珍しく記憶に残る夢を見た。

    内容は個人的なことで省くが、キーワードのひとつに<『白鳥の湖』>というものが出てきたので、メディスンカードの「スワン(白鳥)」のカードの御紹介・・・・をしようと思ったんだが、読んでいるうちにいつもと違うことをしようと考えた。

    メディスンカードのそのカード解説は、多くの場合、冒頭にそのカードの動物にまつわるお話が紹介されていて、それを踏まえてカードの意味(占い方)を解説するという文章内容になっている。

    いつもはその物語部分を省いて、解説文章も抜粋で御紹介しているのだが、今回、冒頭のお話の部分を読んでいて「こっちの方が必要な人も多いんじゃないだろうか?」と感じたので、今回はそのお話の部分の御紹介。

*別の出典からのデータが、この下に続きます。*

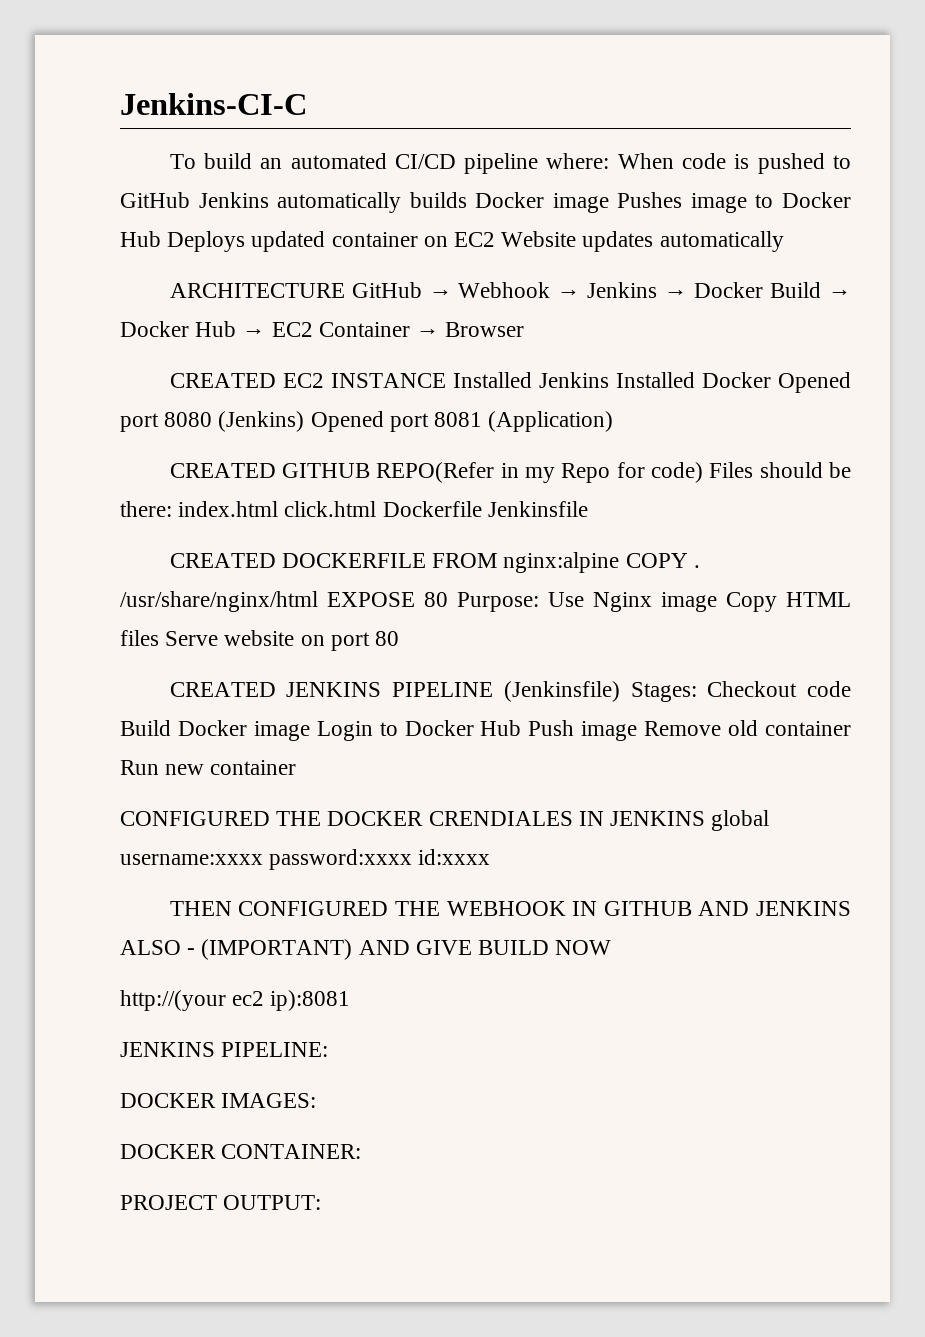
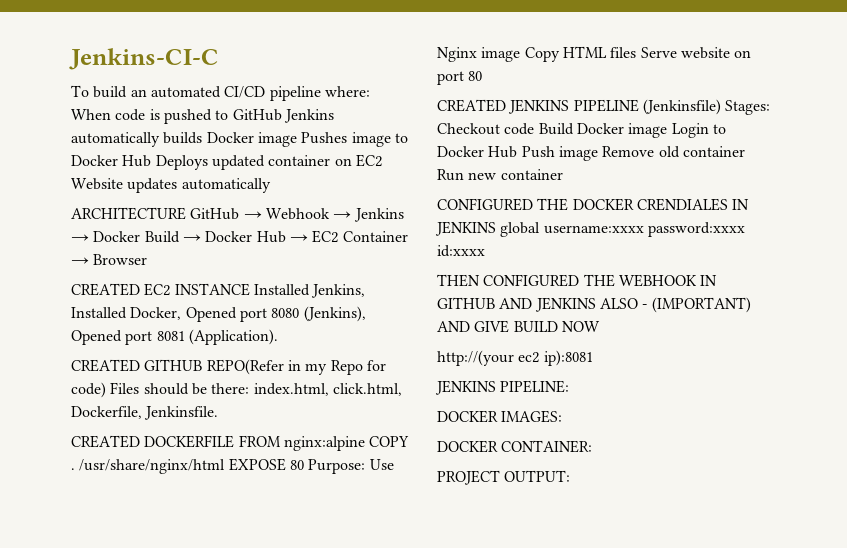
- CREATED EC2 INSTANCE Installed Jenkins Installed Docker Opened port 8080 (Jenkins) Opened port 8081 (Application)
+ CREATED EC2 INSTANCE Installed Jenkins, Installed Docker, Opened port 8080 (Jenkins), Opened port 8081 (Application).
- CREATED GITHUB REPO(Refer in my Repo for code) Files should be there: index.html click.html Dockerfile Jenkinsfile
+ CREATED GITHUB REPO(Refer in my Repo for code) Files should be there: index.html, click.html, Dockerfile, Jenkinsfile.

    占い解説の方はまた後日のお楽しみ、といったところで、メディスンカードの「スワン(白鳥)」のカードのお話の部分をどうぞ。


    スワン

    メディスンカードだと「スワン(白鳥)」は「優雅さ」を表すカード。

     小さなスワンは未来を探し、ドリームタイム(Dreamtime。夢時間。日常レベルとは別の次元。別の時間の流れが進行する別の空間)を飛んでいた。ひんやりとした湖面にしばし羽を休め、未来へ入る入口を探した。偶然ドリームタイムに入り込んだのを知っていたから、スワンは混乱した。ひとりで飛ぶのはこれが初めてだったし、見知らぬドリームタイムの風景は不安でもあった。

     聖なる山を見上げると、そこは今まで見たこともないブラック・ホールが渦巻いている。トンボが側を飛んで行く。スワンはトンボを呼び止めて、ブラック・ホールについて尋ねた。トンボは言った。「スワンよ、あれは想像という別の次元へ続く扉だよ。月が幾つも欠けては満ちる間、僕はずっと幻想の守護をしているんだ。あの扉の中へ行きたいなら、君はまずその許可を求め、権利を獲得しなくてはならない」

     ブラック・ホールへ入りたいのか、スワンは自分でもよくわからない。許可を得るために何が必要なのかとトンボに聞いてみた。「未来がどうあっても、グレート・スピリットの計画を変えようとは試みず、あるがままに受け入れる意志」とトンボは答えた。スワンは醜いアヒルの姿をした自分を見て、こう言った。「私は喜んでグレート・スピリットの計画に従う。ブラック・ホールの渦巻きに逆らわない。身を任せて、そこで見るものを信頼する」スワンの答えに満足したトンボは魔法を解いて湖の幻想を破った。と、突然、スワンは湖の中央で巻き起こったつむじ風に飲み込まれた。

     スワンが再び湖に現れたのは何日も後だった。スワンの姿は、白く長い首をした優雅な白鳥に変身していた。トンボはびっくりして言った。「スワン、君に何が起こったの?」スワンは微笑んで答えた。「トンボよ。私はグレート・スピリットのパワーに身を任せることを学び、未来が住む所まで連れて行かれたの。聖なる山の高みでは、たくさんの不思議を見た。そして私が信頼し、受容したから、こうして変身したの。私は優雅な在り方を受け入れるレッスンを学んだの」スワンに何が起きたの知って、トンボは嬉しくなった。

     幻想の向こう側で見た不思議を、スワンはトンボに話して聞かせた。スワンは癒され、優雅な在り方を受け入れたので、ドリータイムに入る権利を授かった。

    以上、『メディスン・カード』の「スワン(白鳥)」のカードの物語部分の御紹介でした。解説部分は、また明日にでも。